Decision support for environmental planning requires the impact analysis of envisaged actions. These actions often are adapted from measures specified in regulations or other legal documents given in natural language. Their realization involves (possibly complex) changes to specific parts of the environment. For example, the energetic retrofitting of a building typically comprises the insulation of the façade and replacement of the windows. In general, different actions or combinations of actions can be chosen for the optimization of certain key performance indicators (KPI) like the overall energy demand or CO₂ emission of a city district. This requires the assessment of the applicability of the possible actions to the individual elements of the environment, their potential interferences, and their effects on the KPIs of interest. The paper presents an ontology for the formal modeling of planning actions as complex transactions on the entities of virtual 3D city models using UML. This comprises the representation of the required transactions on the underlying objects of the city model, the preconditions for the applicability of the action, the required actual resources like duration and costs if the actions would be performed in the real world. Also the affected KPIs like 'CO₂ emission' or 'en-ergy demand' are enumerated together with qualitative indicators stating whether the action will have a positive, a negative, or no effect on them.

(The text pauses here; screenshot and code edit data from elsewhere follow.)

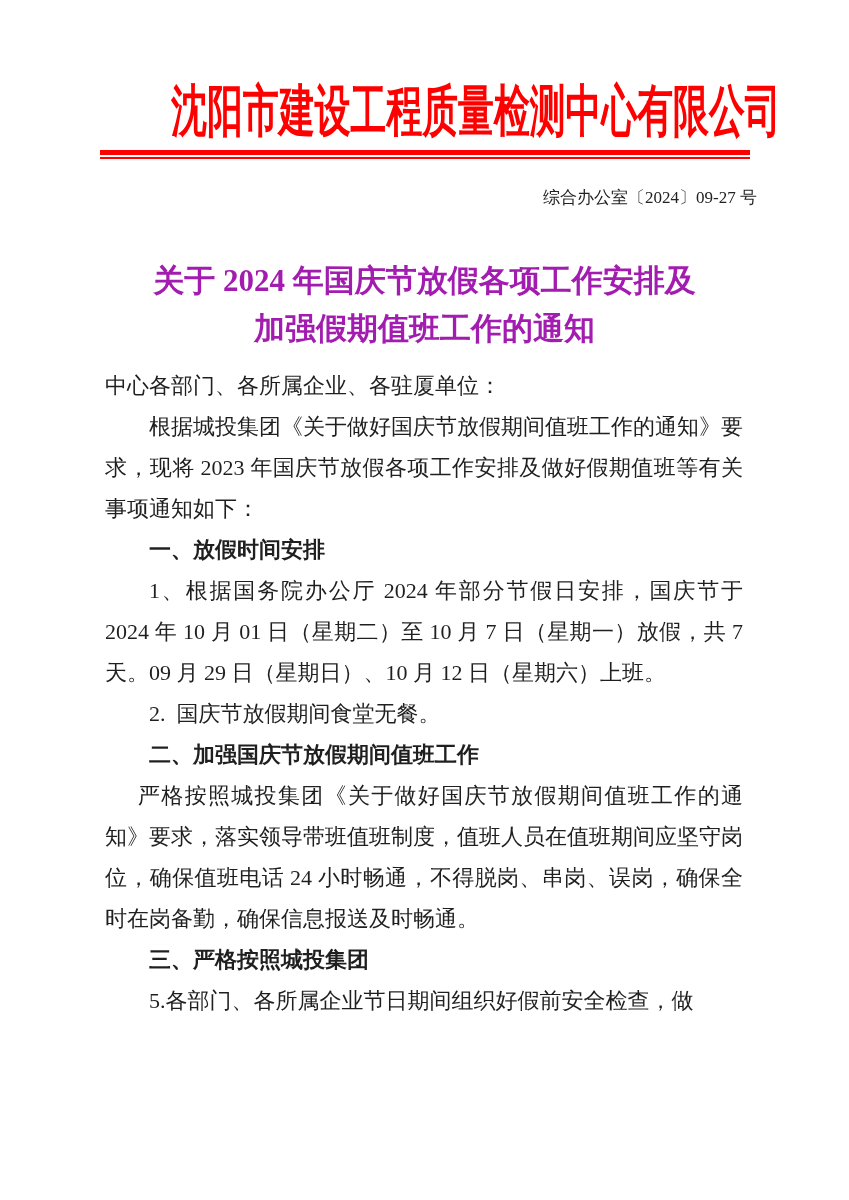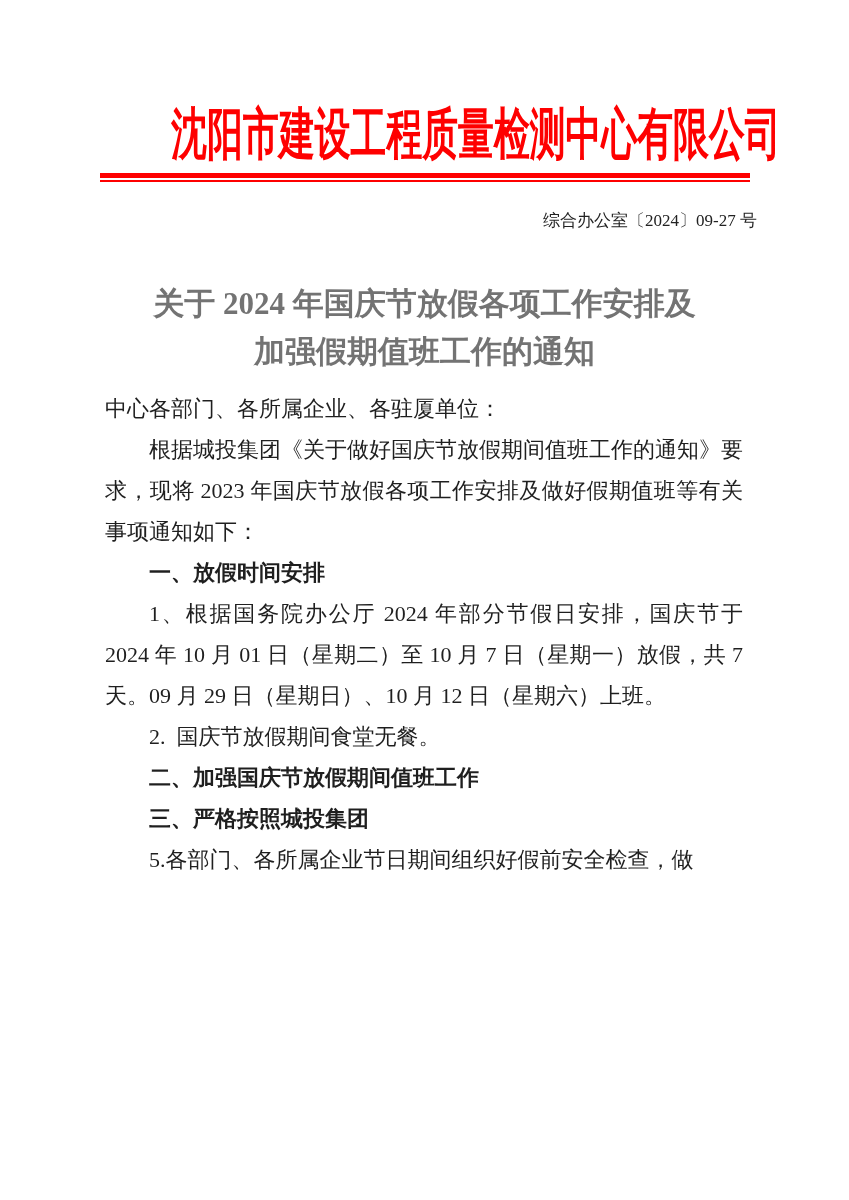--- a/index.html
+++ b/index.html
@@ -19,7 +19,7 @@
   }
   
   .letterhead {
-    padding-top: 105px;
+    padding-top: 82px;
     text-align: center;
   }
   .org-name {

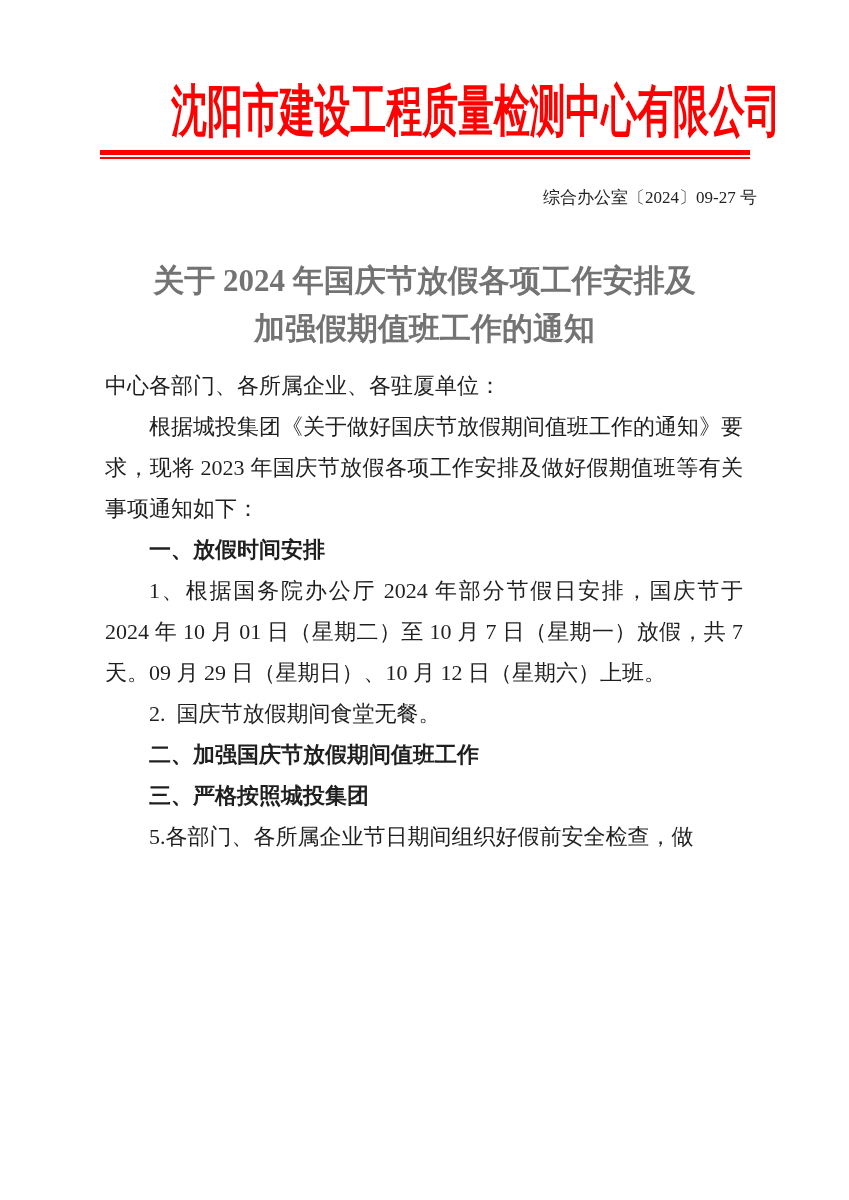--- a/index.html
+++ b/index.html
@@ -62,7 +62,7 @@
     font-size: 31px;
     font-weight: bold;
     line-height: 48px;
-    color: #737373;
+    color: #a21caf;
   }
   
   .doc-body {

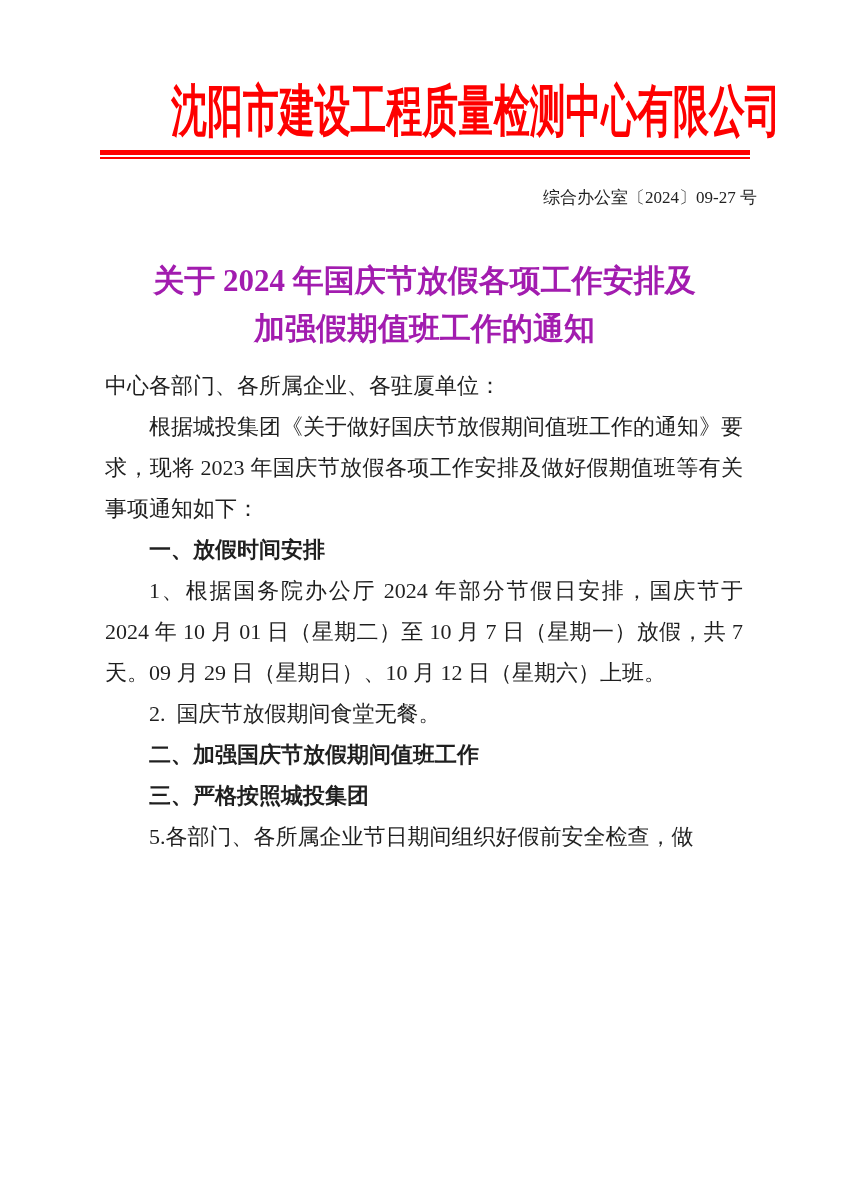--- a/index.html
+++ b/index.html
@@ -114,6 +114,7 @@
       <p class="para">1、根据国务院办公厅 2024 年部分节假日安排，国庆节于 2024 年 10 月 01 日（星期二）至 10 月 7 日（星期一）放假，共 7 天。09 月 29 日（星期日）、10 月 12 日（星期六）上班。</p>
       <p class="para">2.  国庆节放假期间食堂无餐。</p>
       <p class="para heading">二、加强国庆节放假期间值班工作</p>
+      <p class="para indent-sm">严格按照城投集团《关于做好国庆节放假期间值班工作的通知》要求，落实领导带班值班制度，值班人员在值班期间应坚守岗位，确保值班电话 24 小时畅通，不得脱岗、串岗、误岗，确保全时在岗备勤，确保信息报送及时畅通。</p>
       <p class="para heading">三、严格按照城投集团</p>
       <p class="para">5.各部门、各所属企业节日期间组织好假前安全检查，做</p>
     </div>

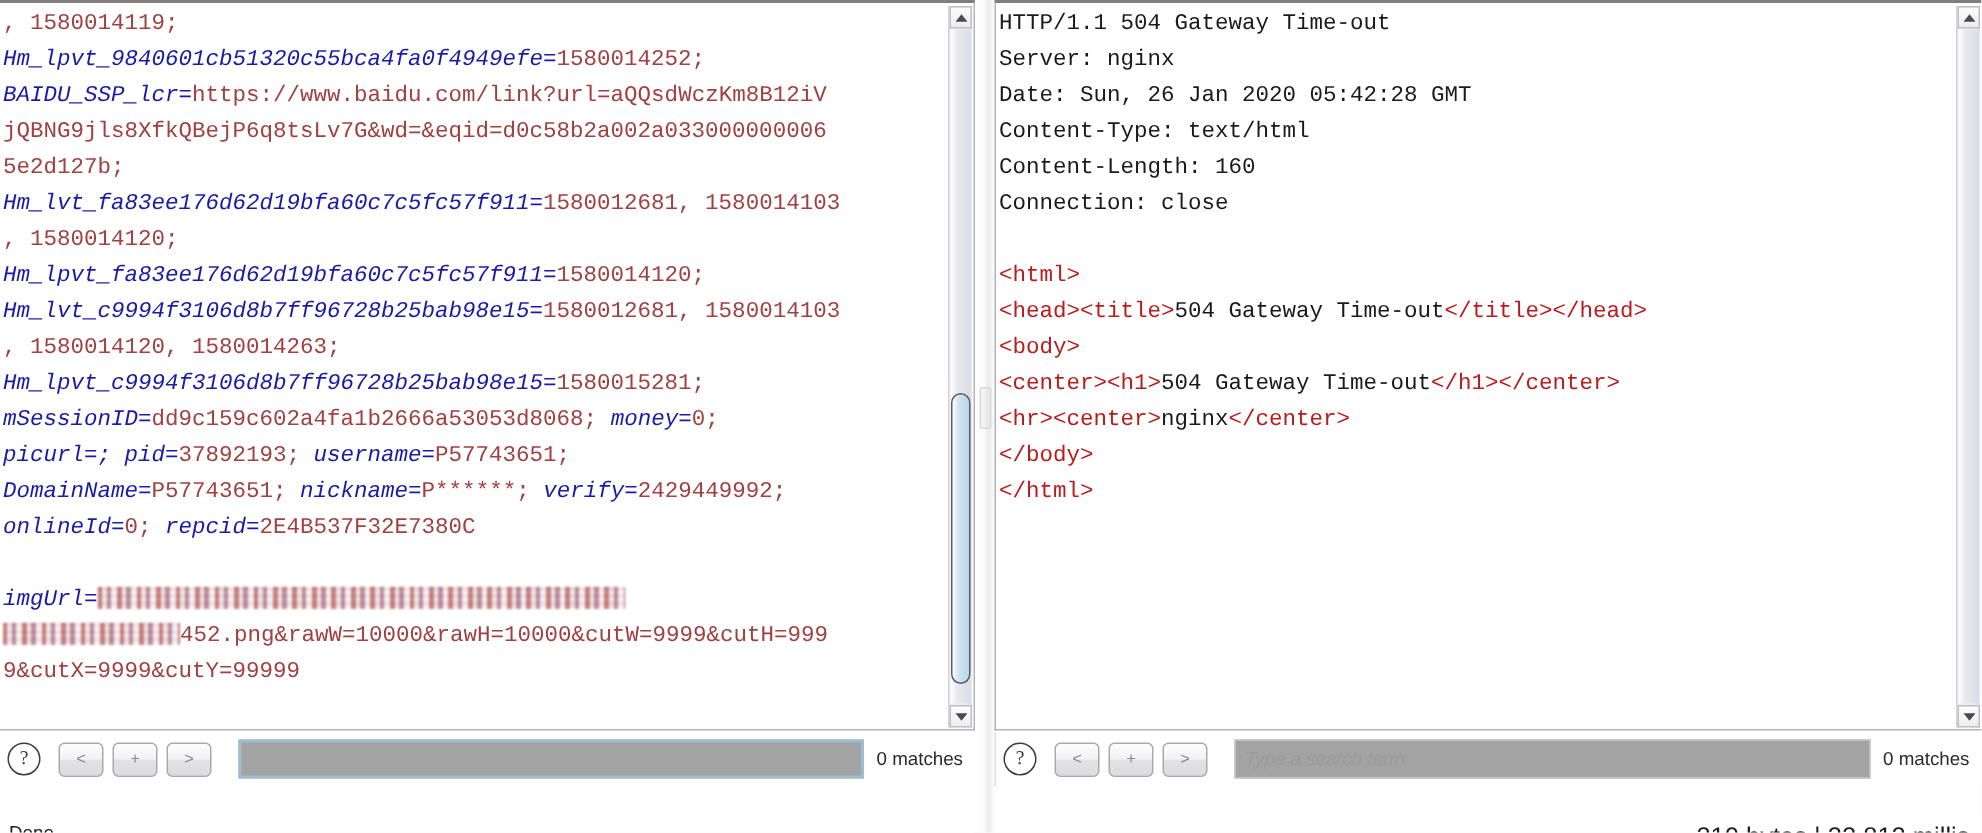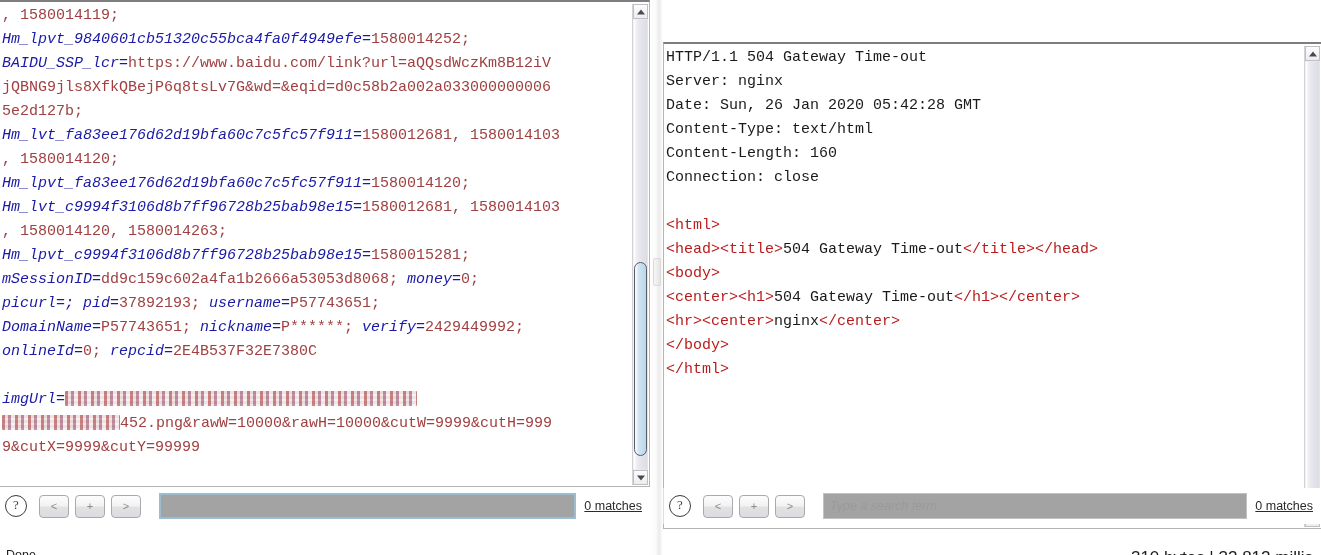--- a/index.html
+++ b/index.html
@@ -39,7 +39,7 @@
     overflow: hidden;
   }
   .pane-left .text-area  { border-left: none; }
-  .pane-right .text-area { border-right: none; margin-top: 42px; }
+  .pane-right .text-area { border-right: none; }
 
   .code {
     position: absolute;

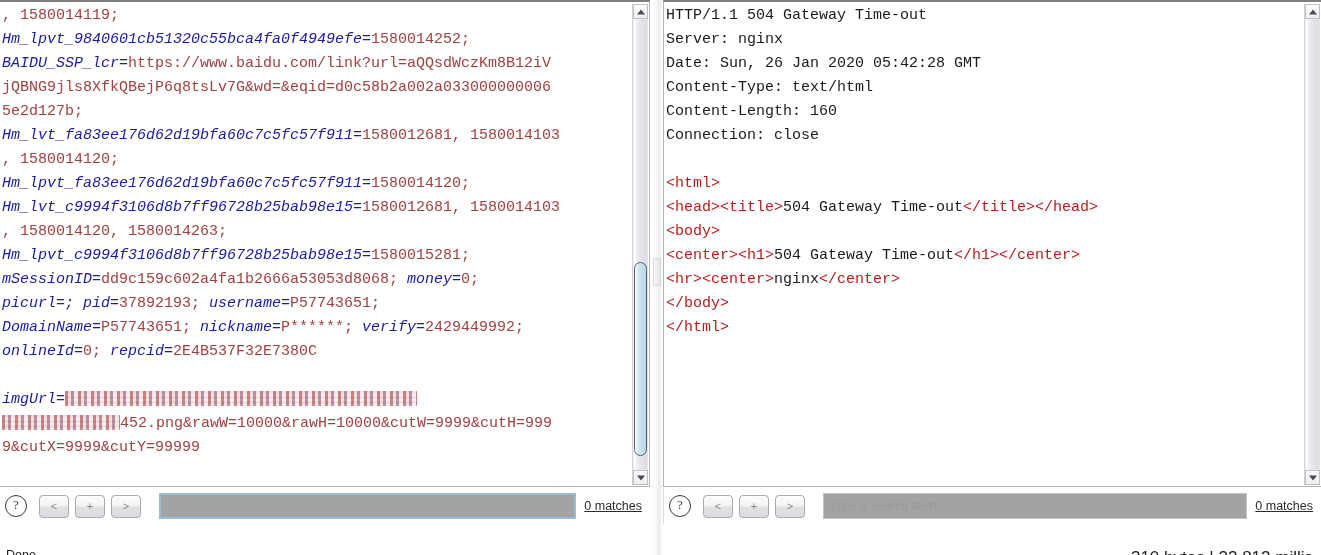--- a/index.html
+++ b/index.html
@@ -209,7 +209,6 @@
     color: #2b2b2b;
     margin-right: 8px;
     white-space: nowrap;
-    text-decoration: underline;
   }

The model builds upon the international standard CityGML of the Open Geospatial Consortium for the representation of semantic 3D city models which is used worldwide by an increasing number of cities, regions, and even entire countries. The proposed model allows to map the measures and actions described in legal documents and regulations (e.g. energy savings regulations) onto complex transactions on objects from virtual reality. This enables planners to work with high level transactions directly corresponding to measures and actions as described by legal frameworks instead of individually manipulating the many objects, attributes, and relationships within a geoinformation system required to simulate the outcome of a complex real world action. We illustrate the concept for the use case of strategic energy planning in an urban quarter in London where decisions on the sensible degree of retrofitting of individual buildings in an socially disadvantaged district have to be made.